Why, these poor old men and poor old women should, had they not missed the meaning of their lives, have been sitting in high places, with the state and reverence due to honoured age, with the memory of a life well fought, hung with chains of gold, draped with cloth of silver and lace. Yet they were here, crouched in this filthy, evil-smelling place, eyes shut, backs bent, lips trembling, cheeks twitching, and minds hardened to iniquity. Did any of them, perchance, remember how one who knew declared that never had he seen the righteous forsaken or the good man beg his bread?
A dreadful shivering seized the girl. What plank of safety, what harbour of refuge was open to her that she too might escape this fate? What assurance had she that her end might not be like unto the end of these? Truly none, save that faith by which, as Paul hath taught, the only way to heaven itself is opened.

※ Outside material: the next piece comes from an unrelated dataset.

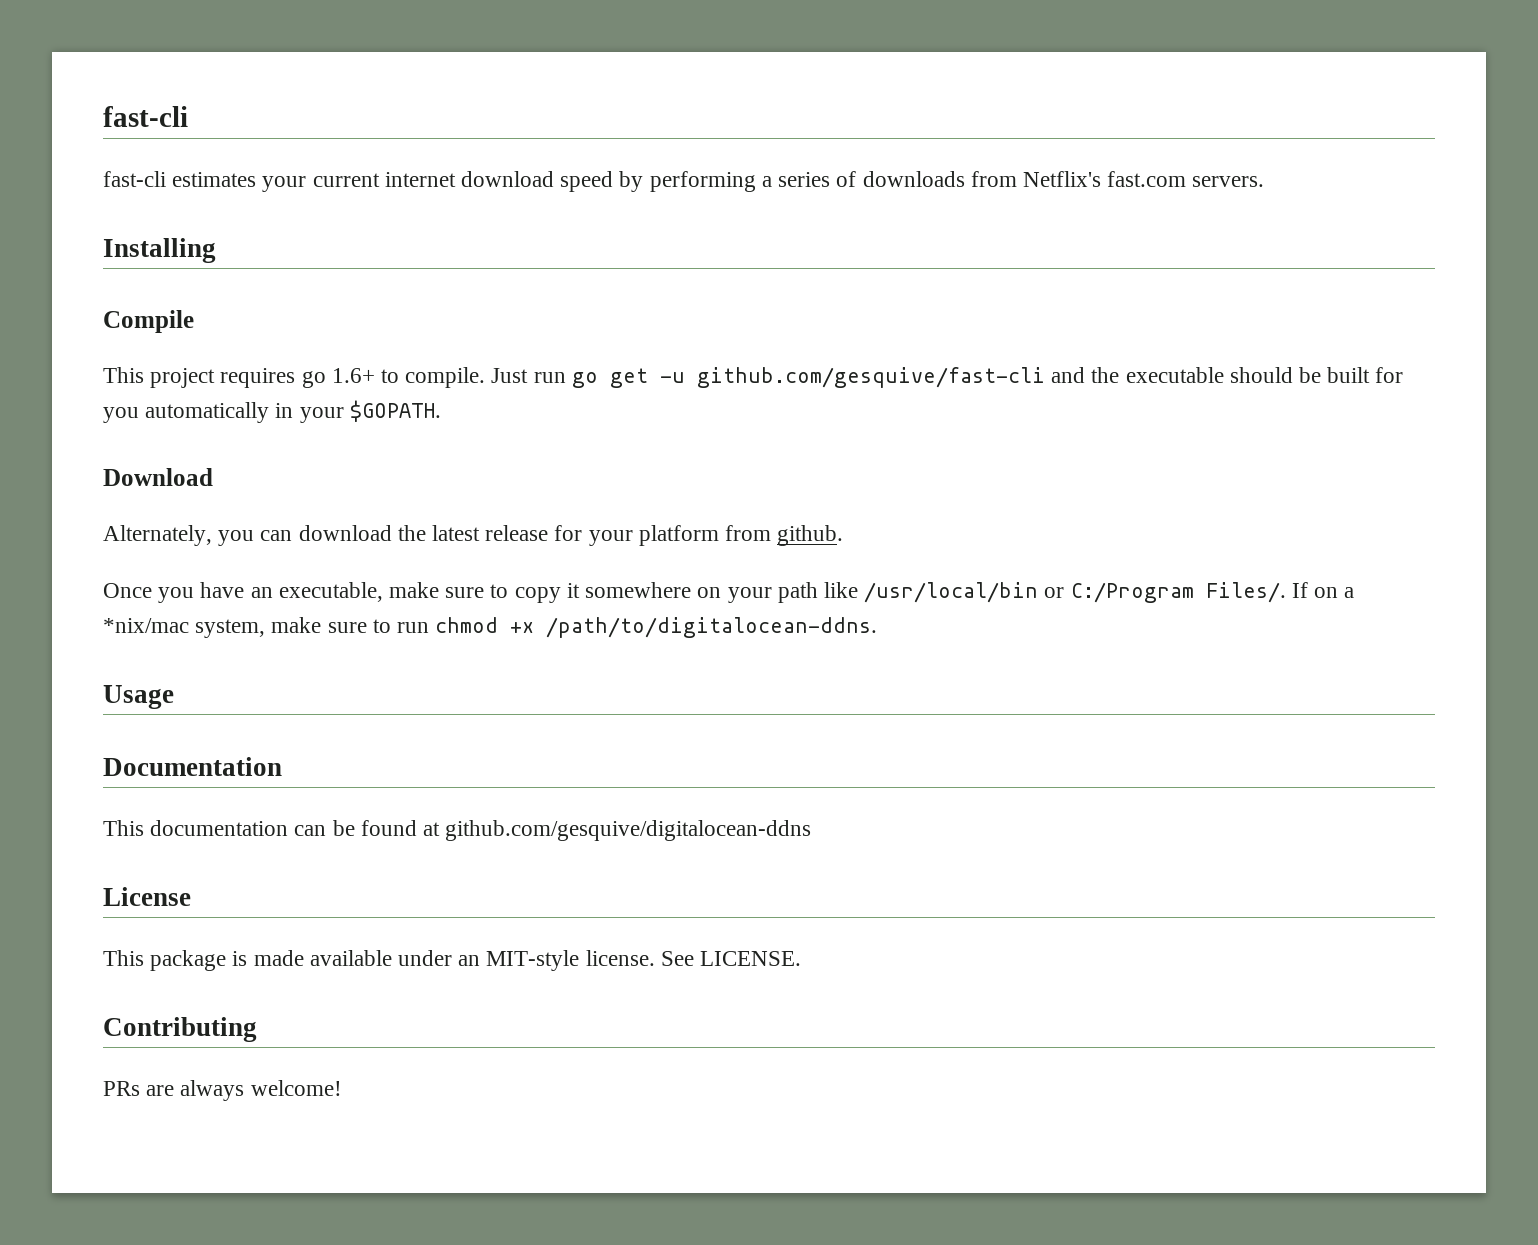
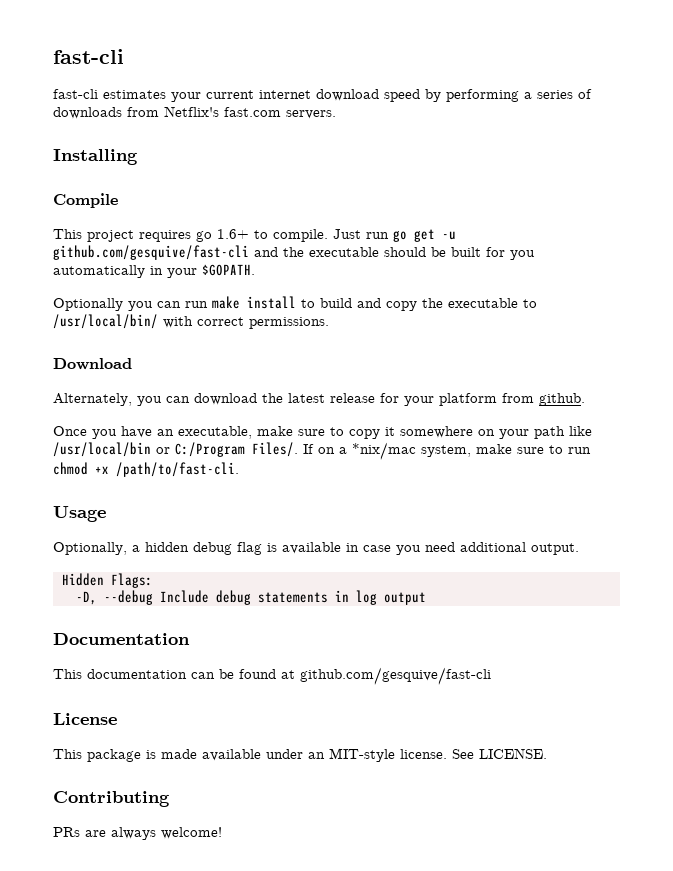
(441, 411) none -> [53,296,537,311] [53,314,329,329] // Optionally you can run make install to build and copy the executable to /usr/local/bin/ with correct permissions.
[546,617,878,638] /path/to/digitalocean-ddns. -> [116,462,239,477] /path/to/fast-cli.
(174, 697) none -> [53,542,579,555] [61,573,153,588] [75,590,426,605] // Optionally, a hidden debug flag is available in case you need additional output. // Hidden Flags: // -D, --debug Include debug statements in log output
[445,820,812,841] github.com/gesquive/digitalocean-ddns -> [300,667,491,685] github.com/gesquive/fast-cli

Then there were young men with red and swollen faces, thieves and vagabonds by profession, who found the air of the market more pleasant than that of Turnmill or Chick Street. Yet it was an ominous and suspicious place to sleep in; a place full of bad dreams for thieves, criminals, and debtors, since close at hand was the Fleet Prison, its wards crowded with the careless, who lounged and jested, and the hopeless, who sat in despair; since but a hundred yards from them stood the black and gloomy Newgate, its condemned cells full of wretches, no worse than themselves, waiting to be hanged, its courts full of other wretches, no worse than themselves, waiting to be tried, sentenced, and cast for execution, and its gaol-fever hanging over all alike, delivering the wards from their prisoners, cheating the hangman, hurrying to death judge, jury, counsel, prisoner, and warders together. But they never think upon such things, these poor rogues; each hopes that while his neighbour is hanged, he will escape. They cannot stop to think, they cannot turn back: behind them is the devil driving them downwards; before them, if they dare to lift their eyes, the horrid machinery of justice with pillory, whip, and gallows. Among them, here and there, pretty boys and girls, lying asleep side by side upon the hard wooden stalls; boys with curly hair and rosy faces, girls with long eyelashes, parted lips, and ruddy cheeks—pity, pity, that when they woke they should begin again the only trade they knew: to thieve, filch, and pick pockets, with the reward of ducking, pumping, flogging, and hanging.
So clear was the air, so bright the morning, that what she saw was impressed upon her memory clearly, so that she can never forget it. The old men and old women are dead; the young men and women are, one supposes, hanged; what else could be their fate?